▼
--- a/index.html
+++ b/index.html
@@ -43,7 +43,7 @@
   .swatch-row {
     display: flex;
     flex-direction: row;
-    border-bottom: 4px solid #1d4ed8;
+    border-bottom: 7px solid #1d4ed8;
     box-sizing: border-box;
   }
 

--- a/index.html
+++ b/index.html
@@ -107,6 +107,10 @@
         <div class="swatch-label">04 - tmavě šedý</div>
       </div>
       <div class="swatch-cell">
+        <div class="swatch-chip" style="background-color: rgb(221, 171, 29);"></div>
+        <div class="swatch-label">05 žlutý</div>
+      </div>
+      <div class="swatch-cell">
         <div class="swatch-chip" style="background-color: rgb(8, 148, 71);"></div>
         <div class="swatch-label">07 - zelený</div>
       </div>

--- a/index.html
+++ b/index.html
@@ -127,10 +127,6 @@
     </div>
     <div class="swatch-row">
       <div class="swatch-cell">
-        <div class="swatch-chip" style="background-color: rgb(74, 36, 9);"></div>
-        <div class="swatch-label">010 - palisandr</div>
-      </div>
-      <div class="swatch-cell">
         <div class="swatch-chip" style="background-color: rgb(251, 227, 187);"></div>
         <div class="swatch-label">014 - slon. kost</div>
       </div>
▲
▼
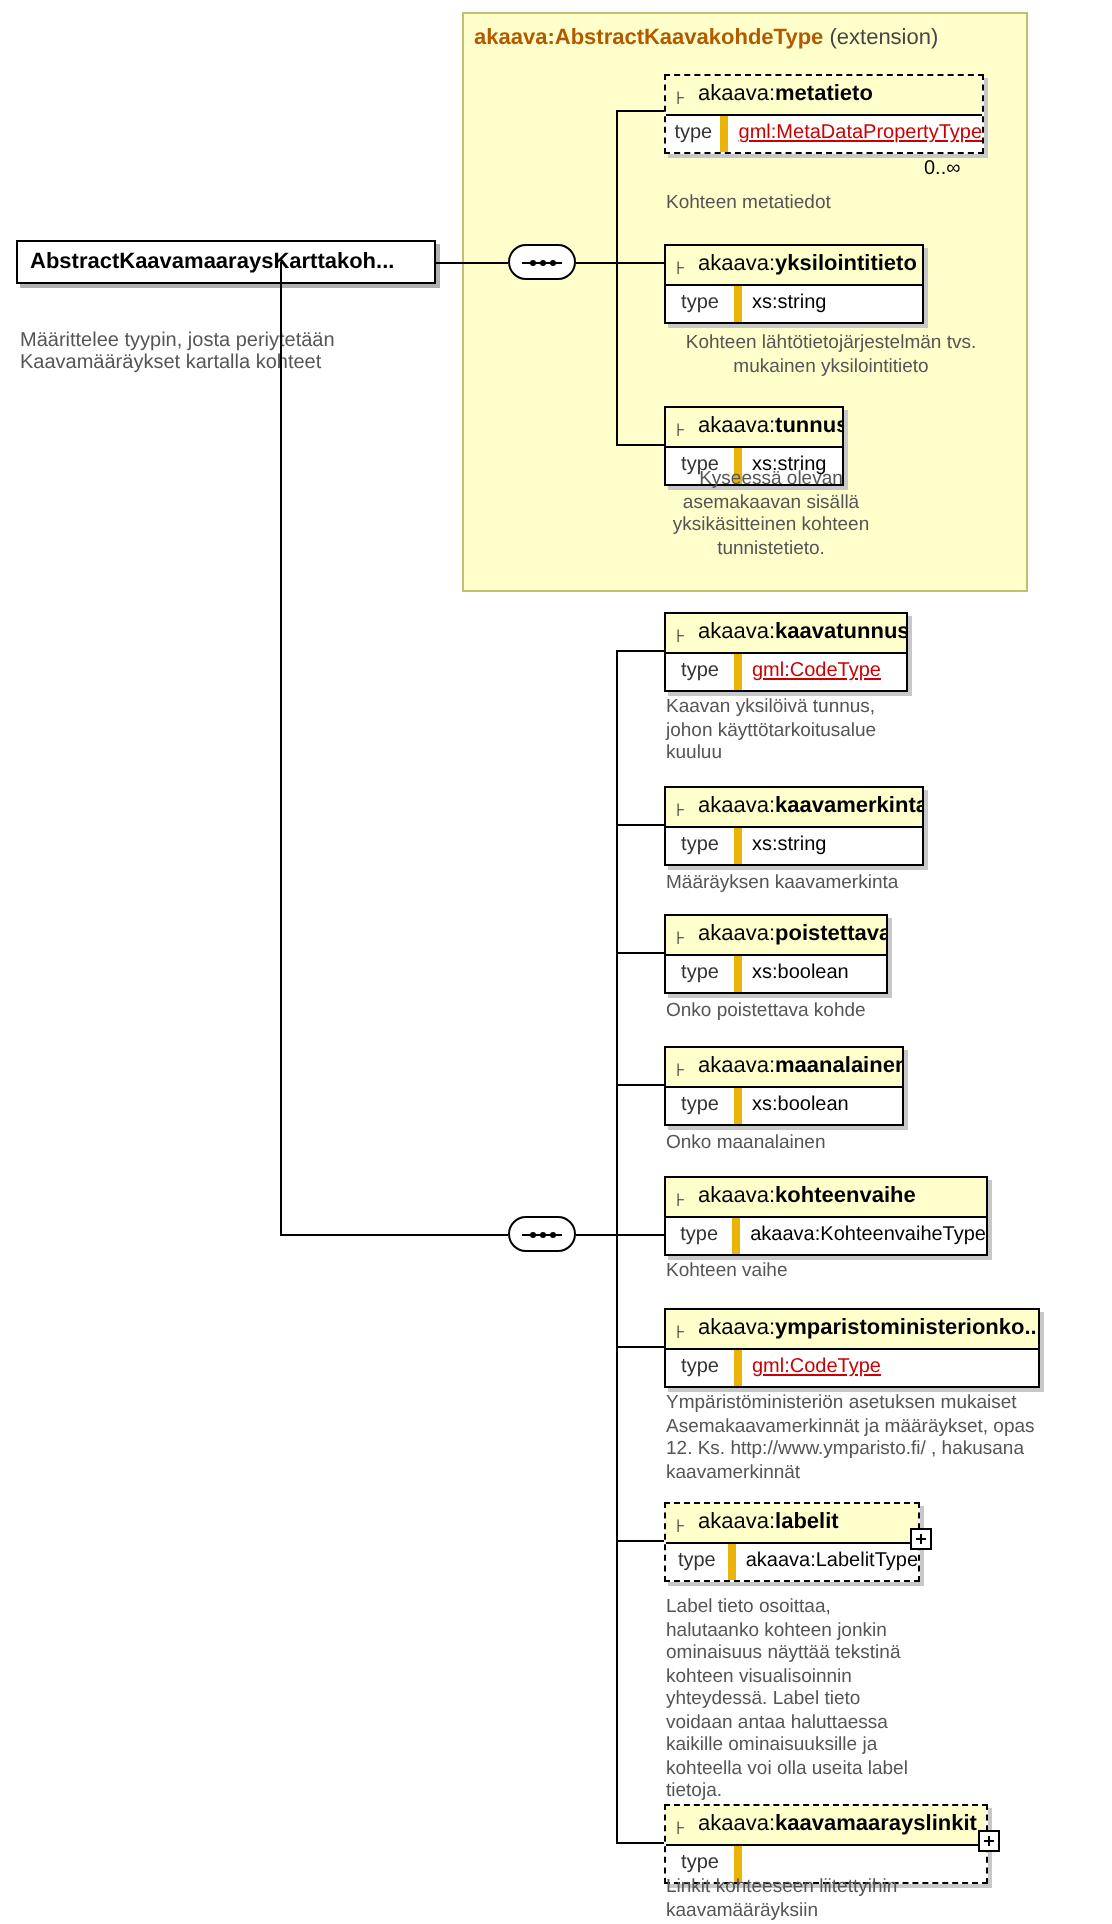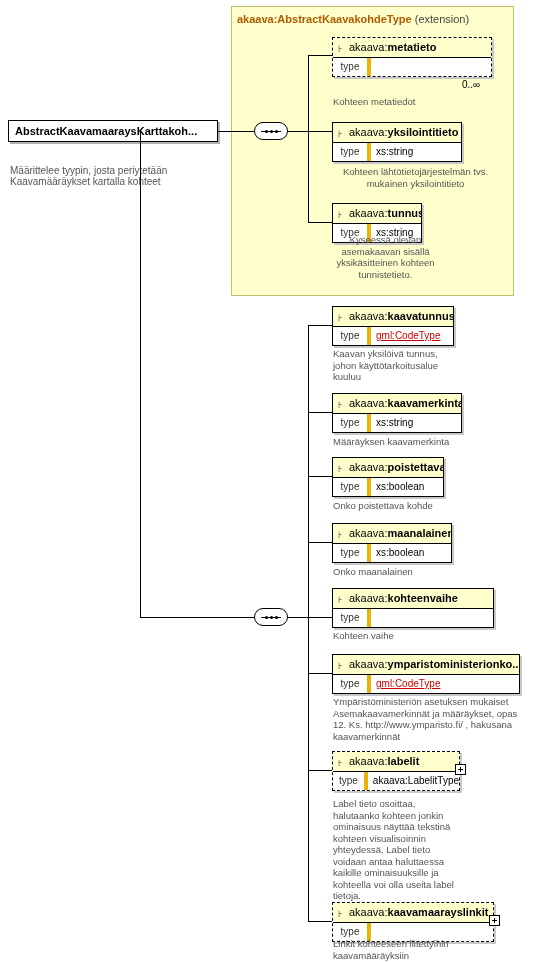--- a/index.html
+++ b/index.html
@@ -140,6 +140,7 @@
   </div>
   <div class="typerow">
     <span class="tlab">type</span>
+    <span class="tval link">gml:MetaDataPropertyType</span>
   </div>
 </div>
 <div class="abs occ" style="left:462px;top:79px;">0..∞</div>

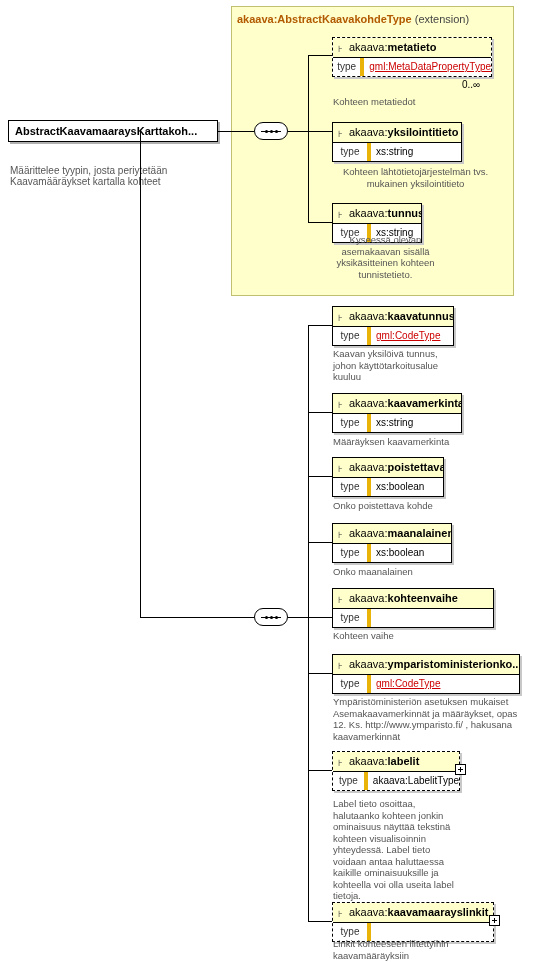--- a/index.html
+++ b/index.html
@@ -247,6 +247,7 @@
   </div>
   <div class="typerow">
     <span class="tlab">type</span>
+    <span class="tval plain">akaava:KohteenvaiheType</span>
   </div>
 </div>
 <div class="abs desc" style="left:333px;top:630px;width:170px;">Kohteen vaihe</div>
▲
▼
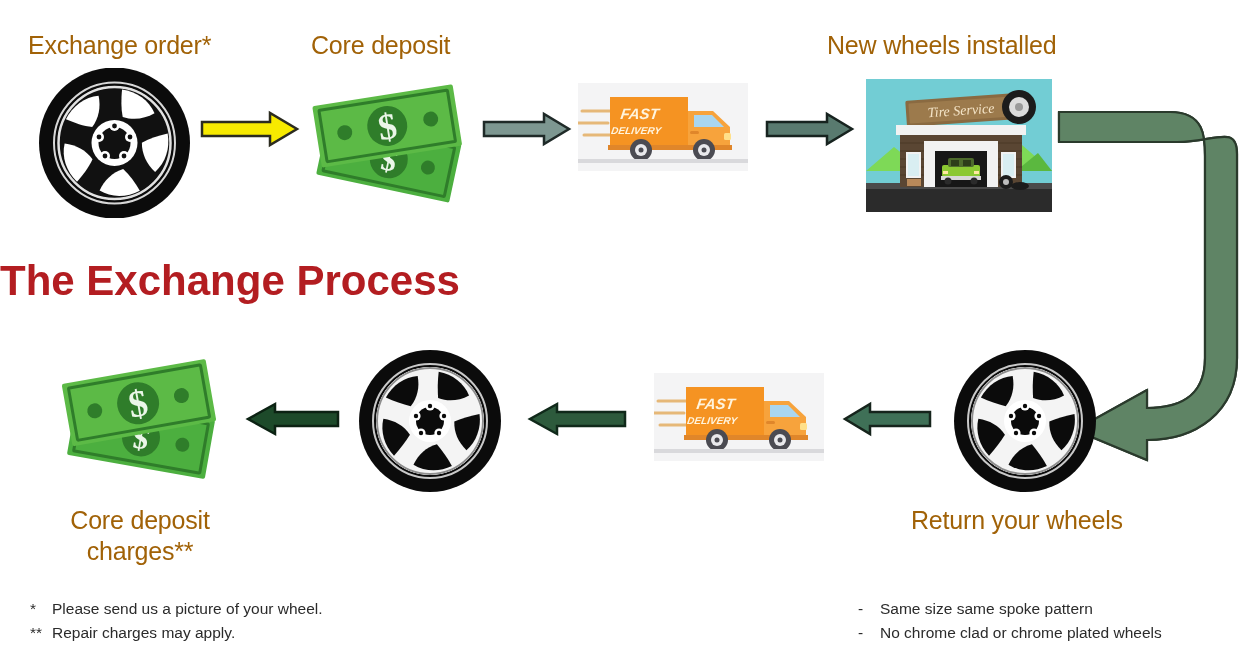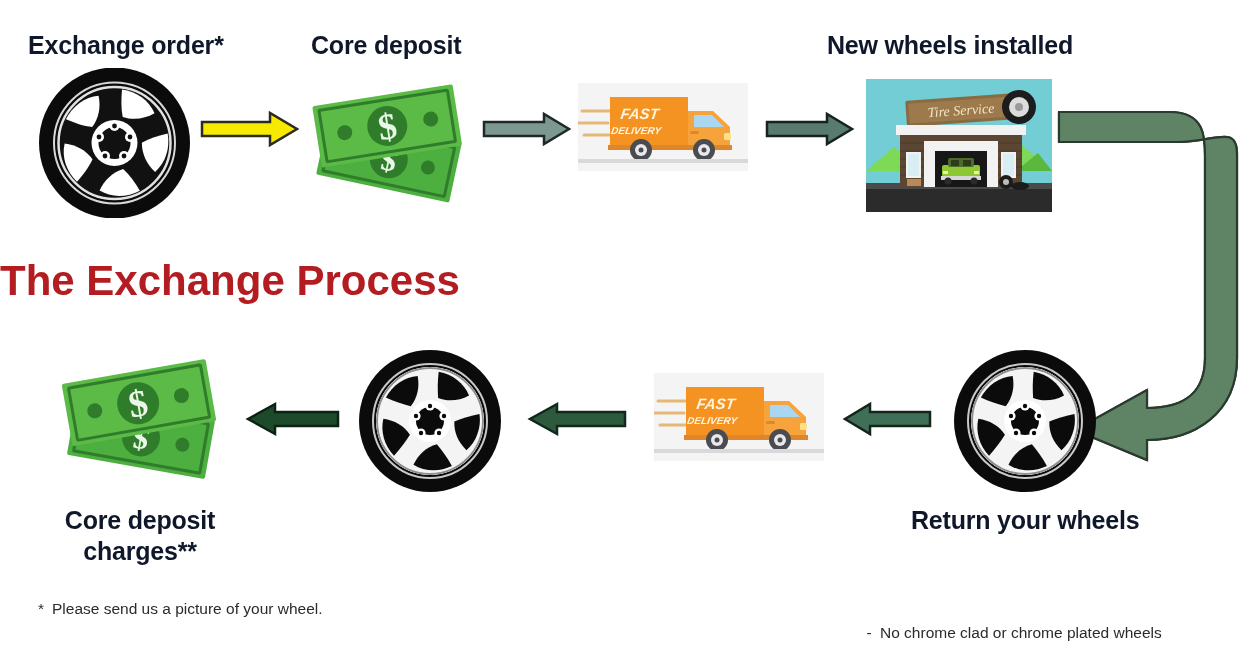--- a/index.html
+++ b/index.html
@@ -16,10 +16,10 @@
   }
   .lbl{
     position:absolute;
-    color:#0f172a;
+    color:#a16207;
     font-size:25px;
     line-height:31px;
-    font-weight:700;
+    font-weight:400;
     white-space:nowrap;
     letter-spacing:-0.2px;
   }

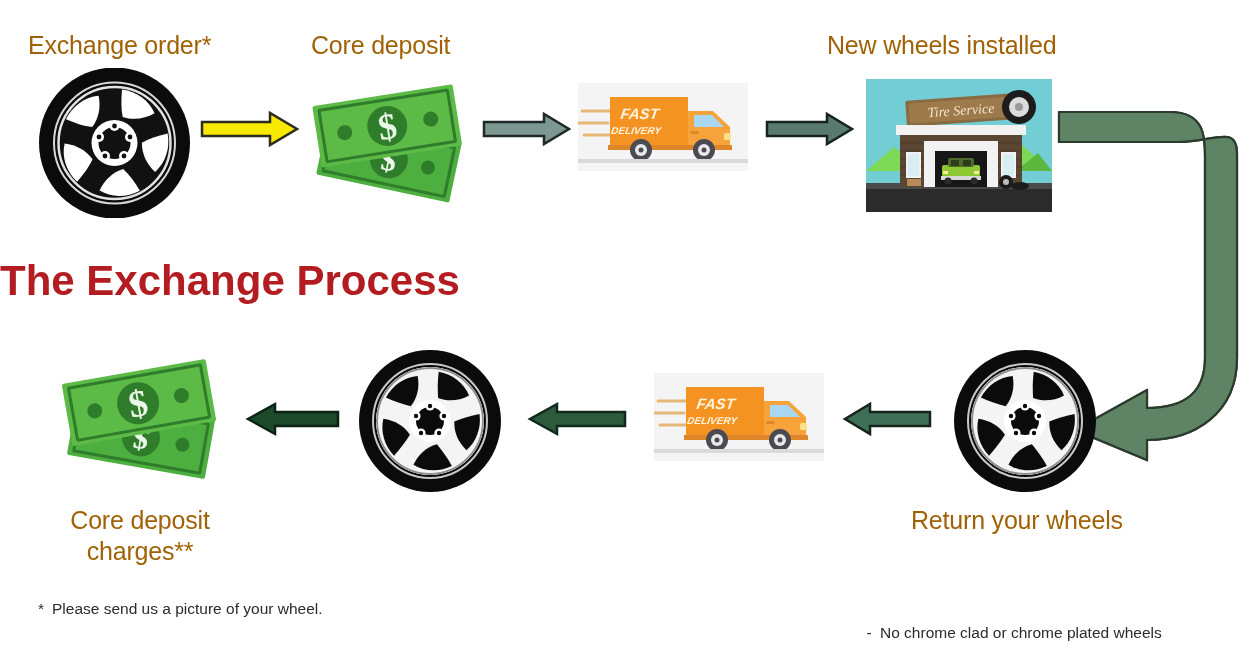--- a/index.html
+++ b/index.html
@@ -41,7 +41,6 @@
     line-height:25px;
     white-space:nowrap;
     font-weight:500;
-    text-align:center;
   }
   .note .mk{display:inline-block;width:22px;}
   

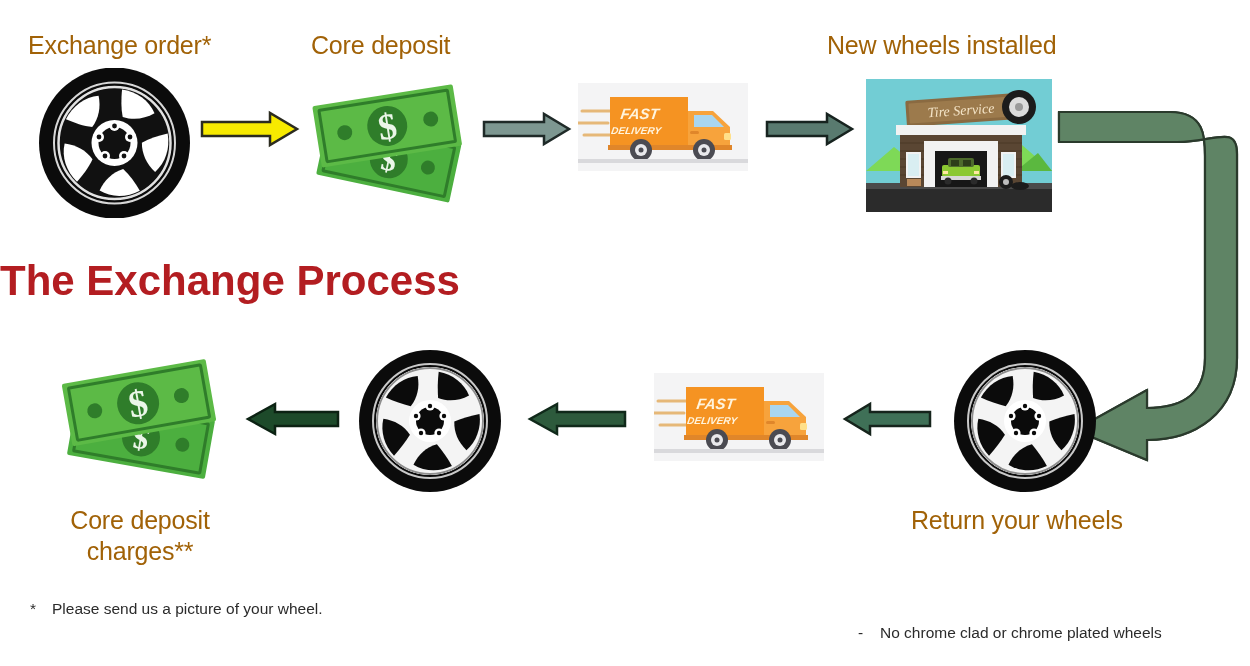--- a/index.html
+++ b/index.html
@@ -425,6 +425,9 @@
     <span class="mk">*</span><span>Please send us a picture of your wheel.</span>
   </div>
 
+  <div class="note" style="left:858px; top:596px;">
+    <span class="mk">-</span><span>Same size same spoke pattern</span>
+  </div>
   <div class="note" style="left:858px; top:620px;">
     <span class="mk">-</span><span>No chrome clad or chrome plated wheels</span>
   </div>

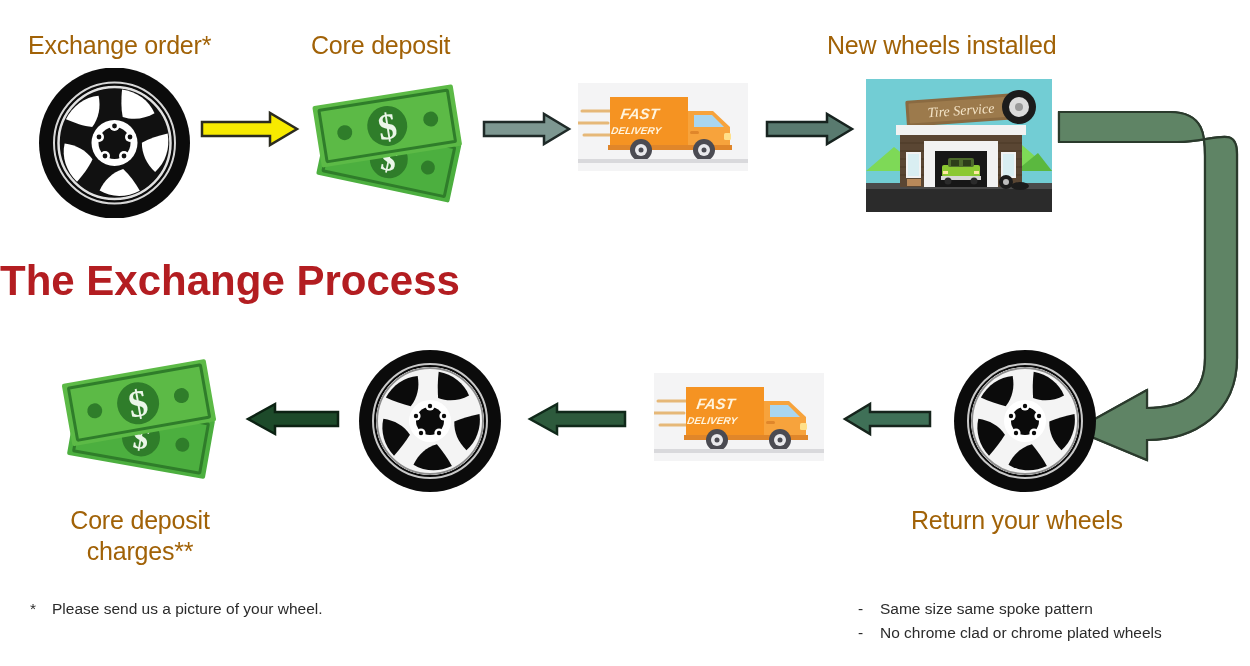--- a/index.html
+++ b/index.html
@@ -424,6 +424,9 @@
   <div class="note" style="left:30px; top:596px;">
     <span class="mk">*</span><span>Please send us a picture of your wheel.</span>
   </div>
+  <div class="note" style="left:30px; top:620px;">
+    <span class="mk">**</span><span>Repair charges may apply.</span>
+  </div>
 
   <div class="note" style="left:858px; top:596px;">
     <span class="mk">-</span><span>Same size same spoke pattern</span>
▲
If a line in the data holds the word "background", count it, then state the total alone.

4